More aggressive use of surrogate markers of response that will guide us earlier in determining patient outcome also warrants attention. For some patients, clinical benefit from signal transduction inhibitors may take the form of cytostasis and not tumor regressions. The effects of MEK inhibitors on melanomas, in particular, are often cytostatic and show little evidence of apoptosis (53, 54). The use of noninvasive [¹⁸F]fluorothymidine positron emission tomography imaging of tumors for assessing early biological response to MEK inhibition may have potential utility in clinical trials based on encouraging preclinical data (53). With respect to biochemical markers of response, caution should be taken to not overinterpret phosphorylated ERK suppression data in posttreatment biopsies. Whereas phosphorylated ERK is a valid marker for assessing MEK inhibition, lowered phosphorylated ERK levels does not necessarily mean that the tumor is sufficiently dependent on the MAPK pathway to be impaired in any meaningful way by this treatment approach. Tumors that prove to be refractory to MEK inhibitor treatment have been shown to have lowered phosphorylated ERK levels (51). Ki67 has been proposed as a more reliable marker for the antiproliferative effects of MEK-directed agents (54).

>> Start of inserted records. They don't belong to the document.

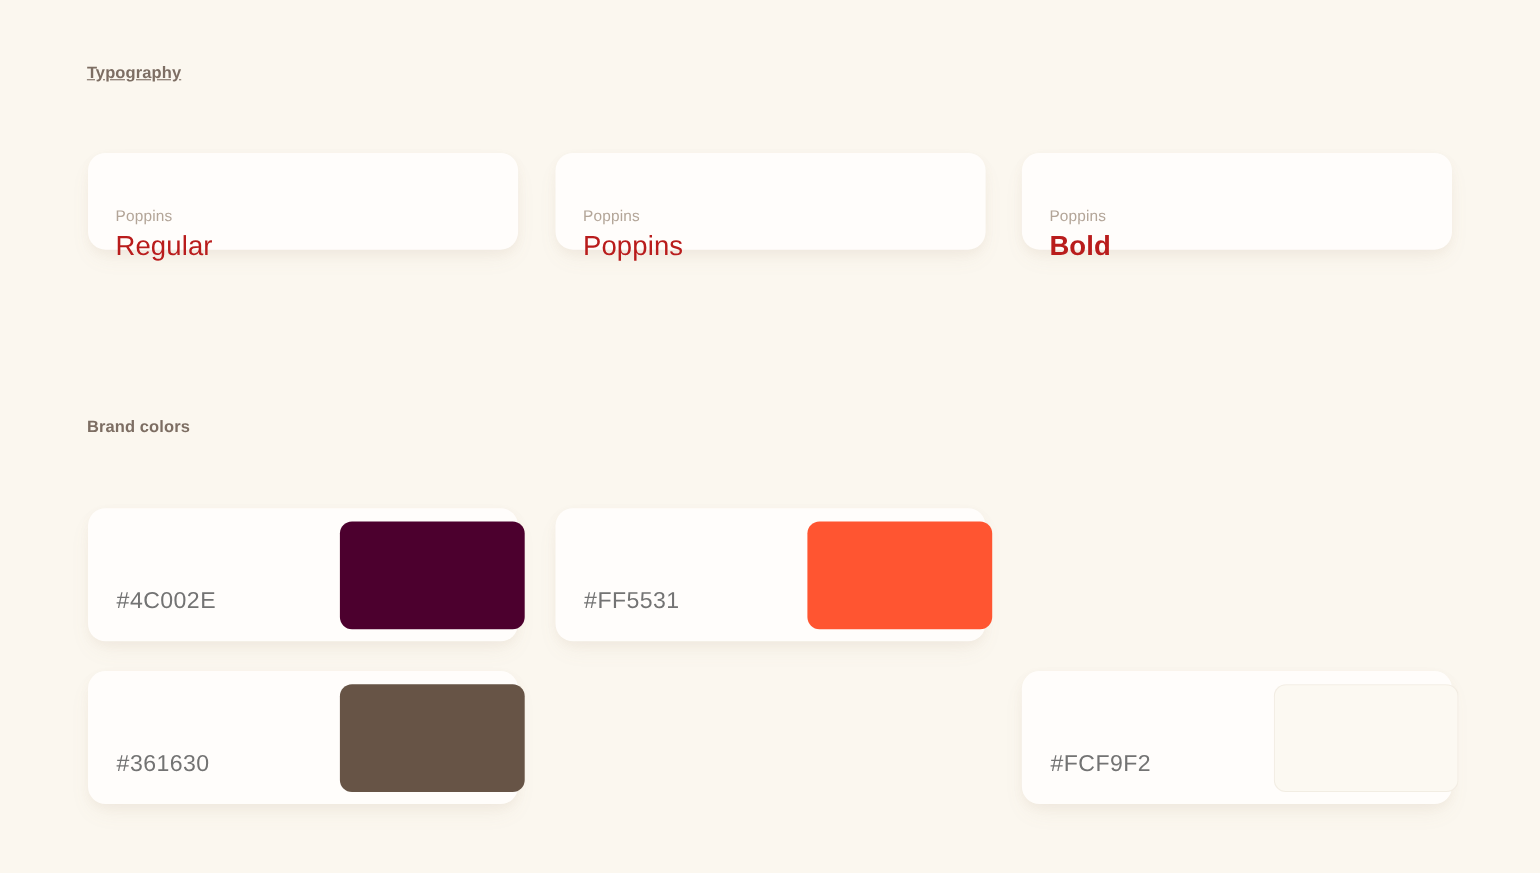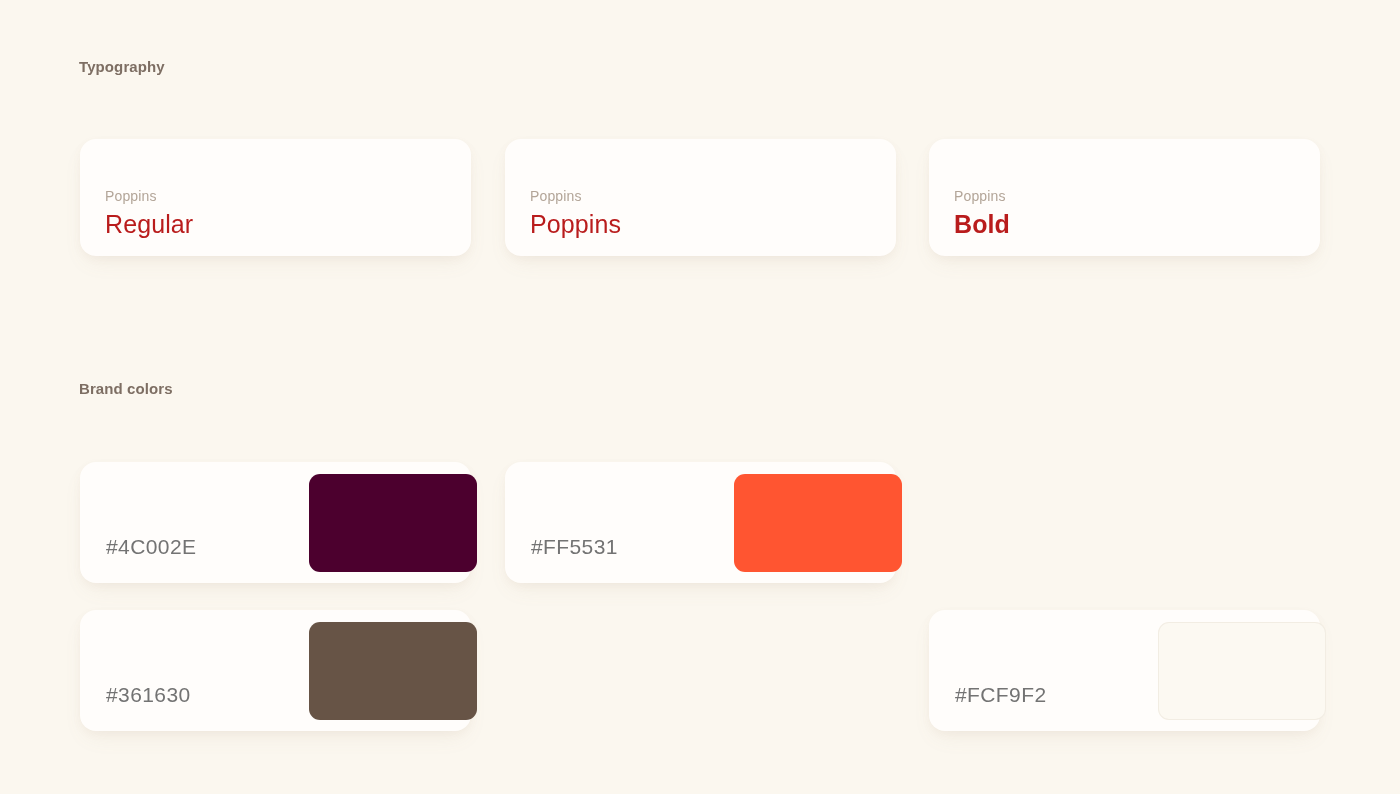--- a/index.html
+++ b/index.html
@@ -26,36 +26,36 @@
 
   
   .section-heading {
     position: absolute;
     font-size: 15px;
     font-weight: bold;
     letter-spacing: 0.1px;
     color: #7D6E63;
     white-space: nowrap;
   }
-  #typography-heading { left: 79px; top: 58px; }
+  #typography-heading { left: 79px; top: 58px; text-decoration: underline; }
   #brand-heading      { left: 79px; top: 380px; }
 
   
   .card {
     position: absolute;
     background: #FFFDFB;
     border-radius: 16px;
     box-shadow: 0 10px 22px -6px rgba(160, 136, 110, 0.10),
                 0 3px 9px rgba(160, 136, 110, 0.055);
   }
 
   
   .type-card {
     width: 391px;
-    height: 117px;
+    height: 88px;
     top: 139px;
   }
   .type-card .type-family {
     position: absolute;
     left: 25px;
     top: 49px;
     font-size: 14px;
     font-weight: 400;
     color: #B3A598;
     letter-spacing: 0.15px;

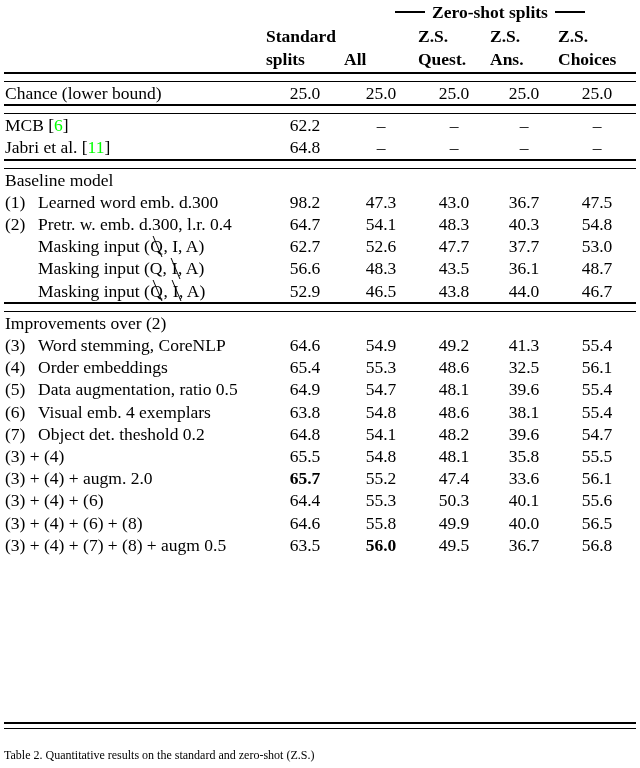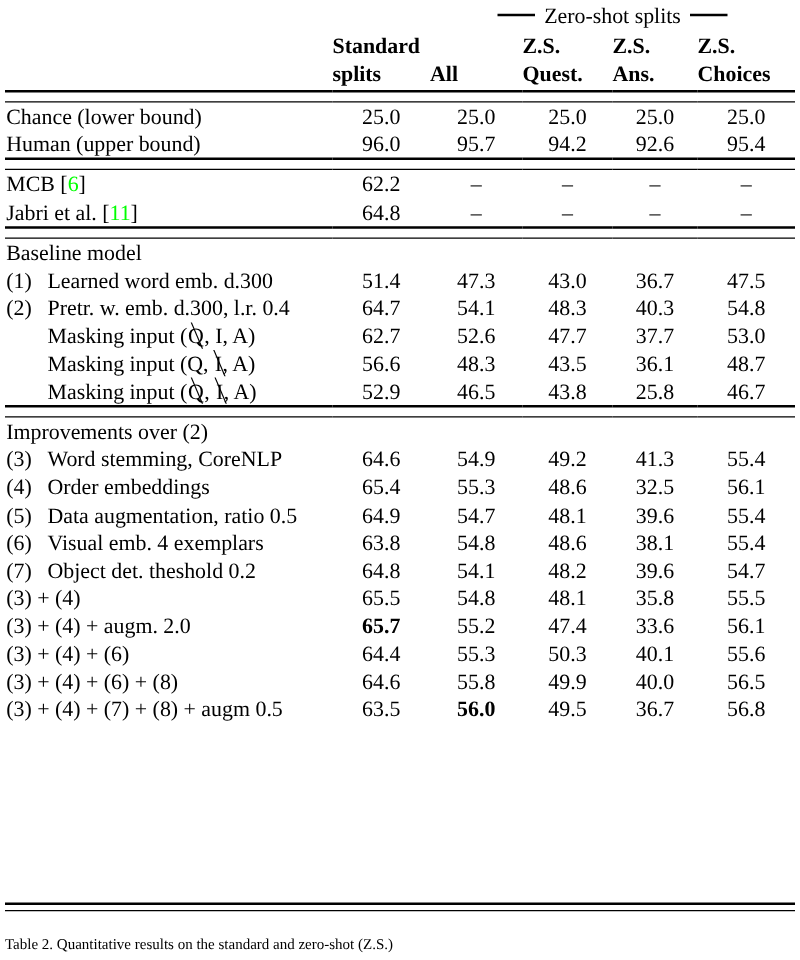--- a/index.html
+++ b/index.html
@@ -33,21 +33,21 @@
   col.c-q     { width: 72px; }
   col.c-a     { width: 68px; }
   col.c-ch    { width: 78px; }
 
   td, th { padding: 0; vertical-align: bottom; }
 
   
   .hdr-group td {
     height: 23px;
     text-align: center;
-    font-weight: normal;
+    font-weight: bold;
     font-size: 17.5px;
     line-height: 21px;
     white-space: nowrap;
     margin-top: 21px;
   }
   .hdr-group .grp {
     position: relative;
     padding-bottom: 1px;
   }
   .dash-rule {
@@ -194,28 +194,20 @@
       </tbody>
       <tbody id="body-rows">
         <tr class="drow">
           <td class="lbl"><span>Chance (lower bound)</span></td>
           <td class="val">25.0</td>
           <td class="val">25.0</td>
           <td class="val">25.0</td>
           <td class="val">25.0</td>
           <td class="val">25.0</td>
         </tr>
-        <tr class="drow">
-          <td class="lbl"><span>Human (upper bound)</span></td>
-          <td class="val">96.0</td>
-          <td class="val">95.7</td>
-          <td class="val">94.2</td>
-          <td class="val">92.6</td>
-          <td class="val">95.4</td>
-        </tr>
         <tr class="rule-double">
           <td colspan="6"></td>
         </tr>
         <tr class="drow">
           <td class="lbl"><span>MCB</span><span><span class="brk"> [</span><span class="cite">6</span><span class="brk">]</span></span></td>
           <td class="val">62.2</td>
           <td class="val">–</td>
           <td class="val">–</td>
           <td class="val">–</td>
           <td class="val">–</td>
@@ -229,21 +221,21 @@
           <td class="val">–</td>
         </tr>
         <tr class="rule-double">
           <td colspan="6"></td>
         </tr>
         <tr class="drow">
           <td class="lbl sect" colspan="6">Baseline model</td>
         </tr>
         <tr class="drow">
           <td class="lbl"><span class="idx">(1)</span><span>Learned word emb. d.300</span></td>
-          <td class="val">51.4</td>
+          <td class="val">98.2</td>
           <td class="val">47.3</td>
           <td class="val">43.0</td>
           <td class="val">36.7</td>
           <td class="val">47.5</td>
         </tr>
         <tr class="drow">
           <td class="lbl"><span class="idx">(2)</span><span>Pretr. w. emb. d.300, l.r. 0.4</span></td>
           <td class="val">64.7</td>
           <td class="val">54.1</td>
           <td class="val">48.3</td>
@@ -264,21 +256,21 @@
           <td class="val">48.3</td>
           <td class="val">43.5</td>
           <td class="val">36.1</td>
           <td class="val">48.7</td>
         </tr>
         <tr class="drow">
           <td class="lbl"><span class="lbl-ind">Masking input (<span class="strike">Q</span>, <span class="strike">I</span>, A)</span></td>
           <td class="val">52.9</td>
           <td class="val">46.5</td>
           <td class="val">43.8</td>
-          <td class="val">25.8</td>
+          <td class="val">44.0</td>
           <td class="val">46.7</td>
         </tr>
         <tr class="rule-double">
           <td colspan="6"></td>
         </tr>
         <tr class="drow">
           <td class="lbl sect" colspan="6">Improvements over (2)</td>
         </tr>
         <tr class="drow">
           <td class="lbl"><span class="idx">(3)</span><span>Word stemming, CoreNLP</span></td>

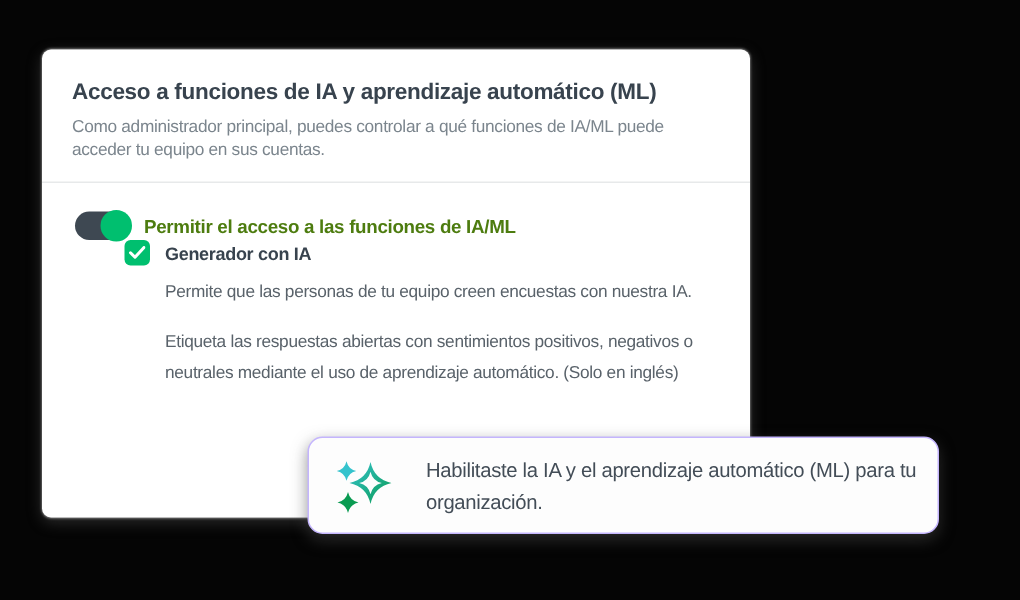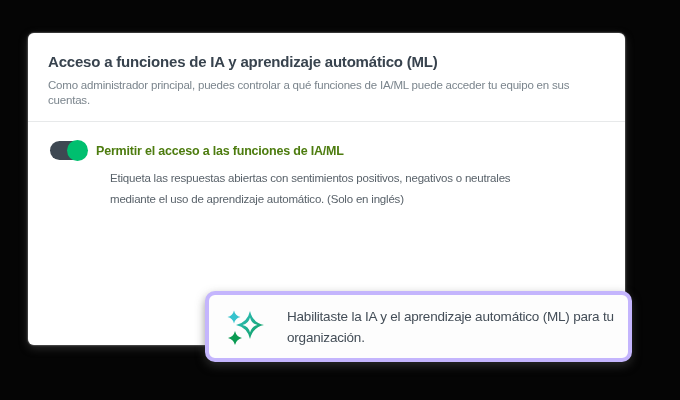--- a/index.html
+++ b/index.html
@@ -1,20 +1,20 @@
 <!DOCTYPE html>
 <html><head>
 <meta charset="utf-8">
 <style>
   html,body{margin:0;padding:0;background:#050505;}
   .stage{position:relative;width:680px;height:400px;background:#050505;overflow:hidden;
          font-family:"Liberation Sans","DejaVu Sans",sans-serif;letter-spacing:-0.2px;}
 
   
-  .card{position:absolute;left:28px;top:33px;width:597px;height:312px;background:#ffffff;
+  .card{position:absolute;left:28px;top:33px;width:472px;height:312px;background:#ffffff;
         border-radius:6px;box-shadow:0 0 2px rgba(190,190,190,.9),0 3px 10px rgba(90,90,90,.45);
         overflow:hidden;}
   .card-header{padding:19px 20px 13px 20px;}
   .card-title{font-size:15px;font-weight:bold;color:#38434e;line-height:19px;}
   .card-desc{margin-top:7px;font-size:11.5px;color:#7b858d;line-height:15px;}
   .card-link{margin-top:6px;font-size:11.5px;color:#52a3c6;line-height:15px;cursor:pointer;display:inline-block;}
   .divider{height:1px;background:#e7e9ea;width:100%;}
 
   .card-body{padding:19px 20px 0 22px;}
   .toggle-row{display:flex;align-items:center;}
@@ -28,21 +28,21 @@
   .feature{margin-bottom:12px;}
   .feature-head{display:flex;align-items:center;}
   .checkbox{width:17px;height:17px;border-radius:4px;background:#00bf6f;flex:0 0 auto;
             display:flex;align-items:center;justify-content:center;cursor:pointer;}
   .checkbox svg{display:block;}
   .feature-label{margin-left:10px;font-size:12px;font-weight:bold;color:#38434e;}
   .feature-desc{margin:8px 0 0 27px;font-size:11.5px;color:#59626a;line-height:21px;max-width:424px;}
 
   
   .toast{position:absolute;left:205px;top:291px;width:419px;height:63px;background:#fdfdfd;
-         border:4px solid #c4b5fd;border-radius:10px;display:flex;align-items:center;
+         border:1px solid #c4b5fd;border-radius:10px;display:flex;align-items:center;
          box-shadow:0 4px 10px rgba(70,70,70,.55);}
   .toast-icon{margin-left:18px;flex:0 0 auto;width:38px;height:38px;}
   .toast-text{margin-left:22px;font-size:13.5px;color:#434d57;line-height:21px;max-width:330px;}
 </style>
 </head>
 <body>
 
 <div class="stage">
 
   <div class="card">
@@ -56,20 +56,31 @@
       <div class="toggle-row">
         <div class="toggle">
           <div class="toggle-knob"></div>
         </div>
         <div class="toggle-label">Permitir el acceso a las funciones de IA/ML</div>
       </div>
 
 
       <div class="features">
 
+        <div class="feature">
+          <div class="feature-head">
+            <div class="checkbox">
+              <svg width="11" height="9" viewBox="0 0 11 9">
+                <polyline points="1,4.5 4,7.5 10,1" fill="none" stroke="#ffffff" stroke-width="2" stroke-linecap="round" stroke-linejoin="round"></polyline>
+              </svg>
+            </div>
+            <div class="feature-label">Generador con IA</div>
+          </div>
+          <div class="feature-desc">Permite que las personas de tu equipo creen encuestas con nuestra IA.</div>
+        </div>
 
         <div class="feature">
           <div class="feature-desc">Etiqueta las respuestas abiertas con sentimientos positivos, negativos o neutrales mediante el uso de aprendizaje automático. (Solo en inglés)</div>
         </div>
 
       </div>
     </div>
   </div>
 
   <div class="toast">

Finally, we are faced with the challenge of how best to optimize the use of these agents against tumors that harbor multiple genetic defects. MAPK pathway inhibitors will likely find applicability across a wider range of tumors as other targeted agents become available for rational combination regimens. RAS signals through multiple effectors, not just RAF. Consequently, activation by RAS of the phosphatidylinositol 3-kinase (PI3K)/AKT survival signaling pathway may erode in some tumors the therapeutic gain derived from shutting off MAPK activation. It has been shown experimentally that the coexistence of an activating PI3K mutation reduces a KRAS-mutated tumor's dependence on MEK/ERK signaling (55). Agents targeting upstream as well as downstream targets in the PI3K pathway, including PI3K, AKT, and mammalian target of rapamycin, are logical candidates to combine with MEK and RAF inhibitors. The role of tumor necrosis factor-α in preventing apoptosis when BRAF signaling is blocked in melanoma cells also suggests that combination of RAF or MEK inhibitors with agents targeting tumor necrosis factor-α could prove beneficial in this particular patient population (56). It will be relatively straightforward to select the appropriate agents for combination based on mechanistic considerations. More daunting, but absolutely critical, is the task of preselecting the appropriate patient population to match to that combination by fully understanding the genomics of individual patient's tumors. We have made significant advances in our knowledge of how to make highly potent and selective MAPK pathway inhibitors. We are now on the verge of knowing how best to use them where it really matters—in cancer patients.

J.S. Sebolt-Leopold is a former employee and present stockholder of Pfizer Global Research and Development.